The controversy surrounding Jeanine Cummins’ American Dirt is not dying down. Critics have called the novel, which focuses on a Mexican immigrant, exploitative. (Cummins, who is white, had a Puerto Rican grandmother.) The outcry over the novel grew louder last week when Oprah Winfrey made it her most recent book club selection. In response, Oprah has changed her plans for the book’s release to include a discussion in which viewers will hear from “all sides” of the debate. Now, however, 82 authors have sent Winfrey an open letter, calling on her to strip the novel of its book club seal.
The letter, well worth reading in full on Lit Hub, begins by praising Winfrey’s support for books and authors. “In light of all the good that you have done, we believe that American Dirt by Jeanine Cummins should not be honored as your book-club pick,” the letter continues. “The book club provides a seal of approval that can still, we hope, be changed.”
The letter notes that critics have called the novel out for over-simplifying its immigration story, and also pointed to the recent allegation that its strongest features were largely cribbed from Latinx writers.
“In the informed opinions of many, many Mexican American and Latinx immigrant writers, American Dirt has not been imagined well nor responsibly, nor has it been effectively researched,” the letter states. “The book is widely and strongly believed to be exploitative, oversimplified, and ill-informed, too often erring on the side of trauma fetishization and sensationalization of migration and of Mexican life and culture.”
The letter, its authors note, is not meant to be an attack on Cummins or her intentions, or a call for silencing or censorship. “But in a time of widespread misinformation, fearmongering, and white-supremacist propaganda related to immigration and to our border, in a time when adults and children are dying in US immigration cages, we believe that a novel blundering so badly in its depiction of marginalized, oppressed people should not be lifted up.”
Winfrey first responded to the backlash against her pick on Sunday, in a video posted to Instagram.
“It has become clear to me from the outpouring, may I say, of very passionate opinions that this selection has struck an emotional chord and created a need for a deeper more substantive discussion,” Winfrey said in the video. “I’ve spent the past few days listening to members of the Latinx community to get a greater understanding of their concerns.

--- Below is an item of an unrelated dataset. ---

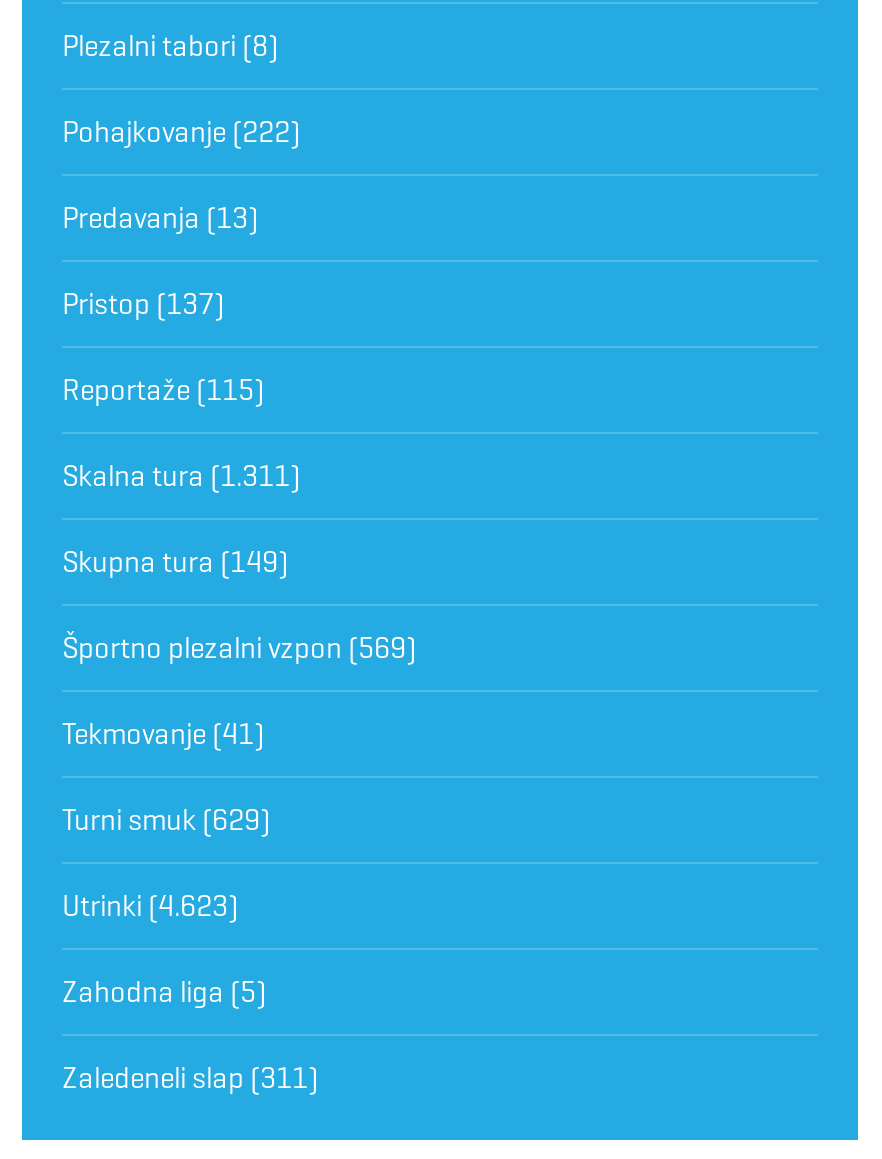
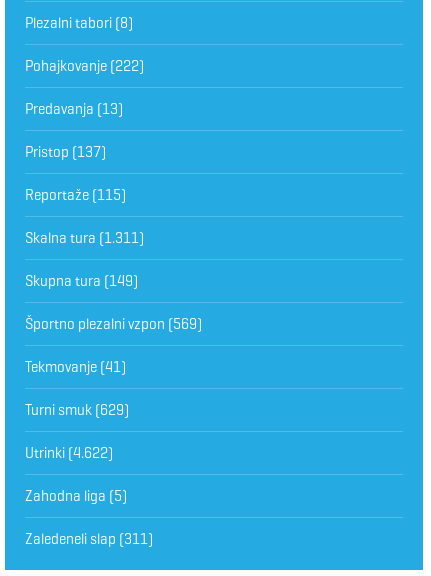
- Utrinki (4.623)
+ Utrinki (4.622)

And I hear them—I do.” And so, she said, she plans to “bring people together from all sides to talk about this book, and who gets to publish what stories.”
“I’m hoping that that’s going to resonate with many of you and your concerns,” Winfrey said, adding that the discussion will air on Apple TV+ in March. American Dirt publisher Flatiron Books, meanwhile, has canceled the novel’s book tour, citing safety concerns.